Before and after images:
--------

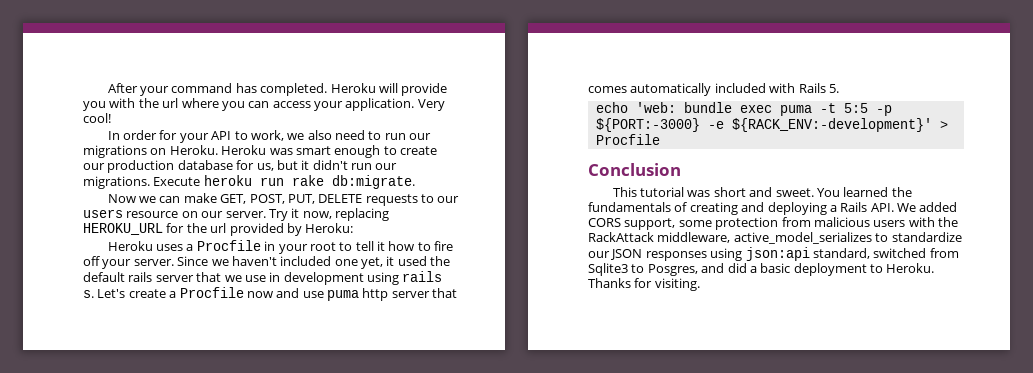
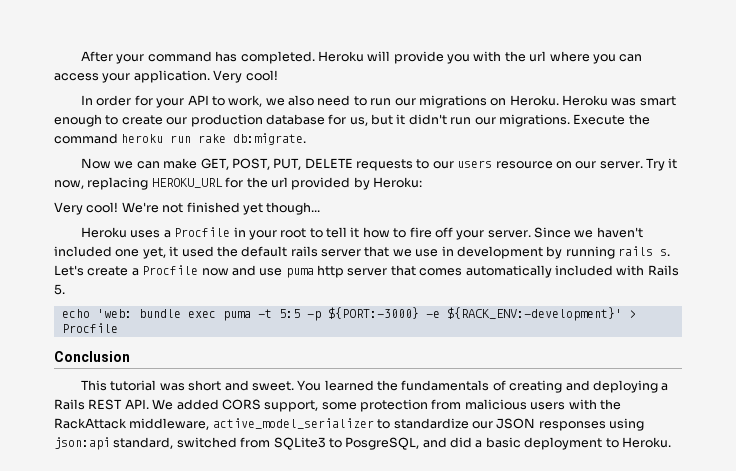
- Execute heroku run rake db:migrate.
+ Execute the command heroku run rake db:migrate.
+ Very cool! We're not finished yet though...
- Since we haven't included one yet, it used the default rails server that we use in development using rails s.
+ Since we haven't included one yet, it used the default rails server that we use in development by running rails s.
- You learned the fundamentals of creating and deploying a Rails API. We added CORS support, some protection from malicious users with the RackAttack middleware, active_model_serializes to standardize our JSON responses using json:api standard, switched from Sqlite3 to Posgres, and did a basic deployment to Heroku. Thanks for visiting.
+ You learned the fundamentals of creating and deploying a Rails REST API. We added CORS support, some protection from malicious users with the RackAttack middleware, active_model_serializer to standardize our JSON responses using json:api standard, switched from SQLite3 to PosgreSQL, and did a basic deployment to Heroku.

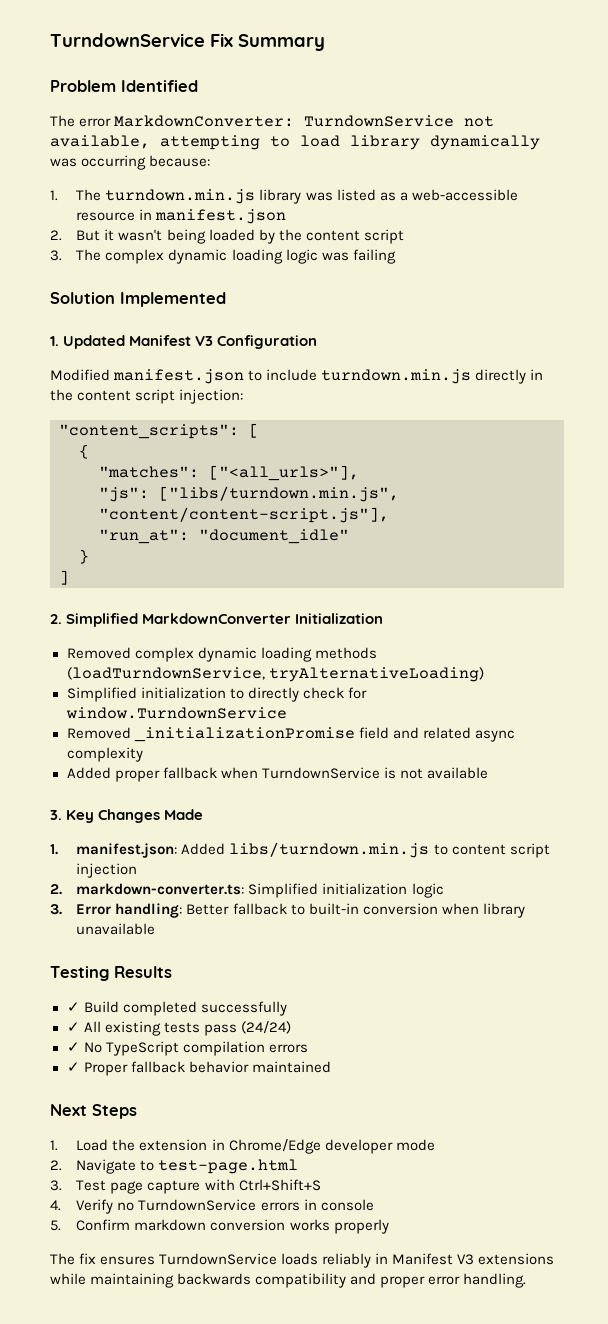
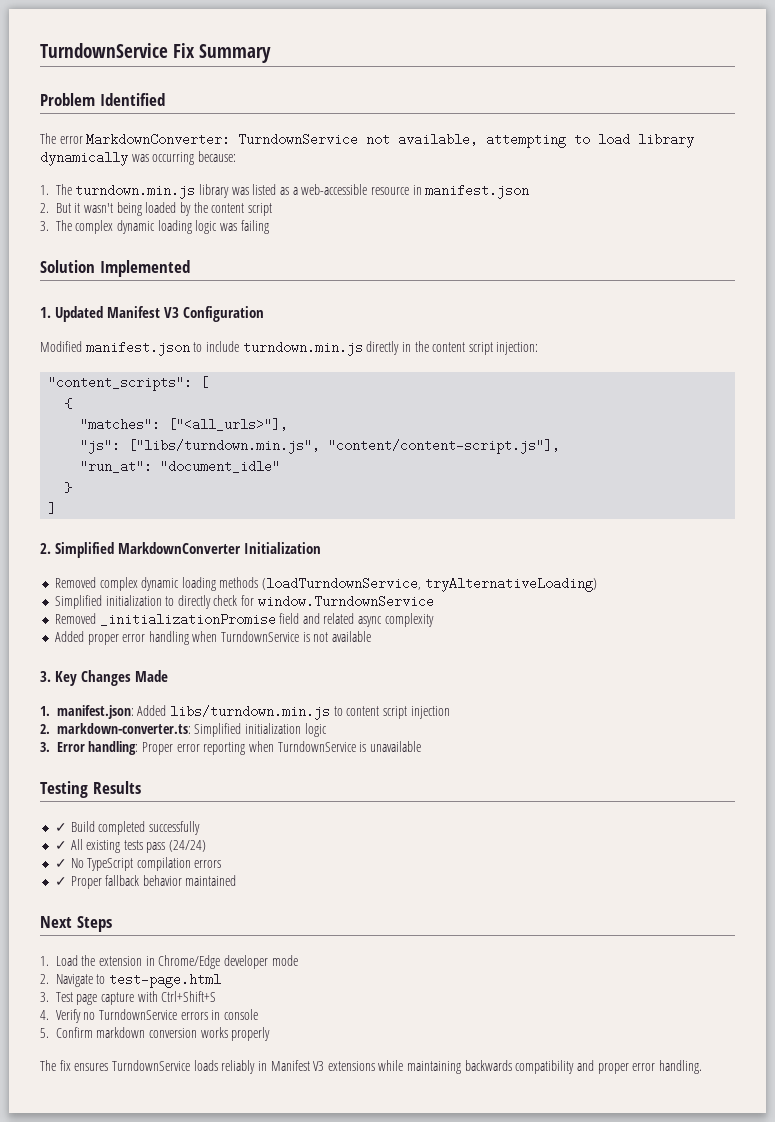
- Added proper fallback when TurndownService is not available
+ Added proper error handling when TurndownService is not available
- 3. Error handling: Better fallback to built-in conversion when library unavailable
+ 3. Error handling: Proper error reporting when TurndownService is unavailable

--------

[WORK TASK]
The complete set of records should be written out again, pictures excluded.

[REPLY TO THE EXERCISE]
- Execute heroku run rake db:migrate.
+ Execute the command heroku run rake db:migrate.
+ Very cool! We're not finished yet though...
- Since we haven't included one yet, it used the default rails server that we use in development using rails s.
+ Since we haven't included one yet, it used the default rails server that we use in development by running rails s.
- You learned the fundamentals of creating and deploying a Rails API. We added CORS support, some protection from malicious users with the RackAttack middleware, active_model_serializes to standardize our JSON responses using json:api standard, switched from Sqlite3 to Posgres, and did a basic deployment to Heroku. Thanks for visiting.
+ You learned the fundamentals of creating and deploying a Rails REST API. We added CORS support, some protection from malicious users with the RackAttack middleware, active_model_serializer to standardize our JSON responses using json:api standard, switched from SQLite3 to PosgreSQL, and did a basic deployment to Heroku.

- Added proper fallback when TurndownService is not available
+ Added proper error handling when TurndownService is not available
- 3. Error handling: Better fallback to built-in conversion when library unavailable
+ 3. Error handling: Proper error reporting when TurndownService is unavailable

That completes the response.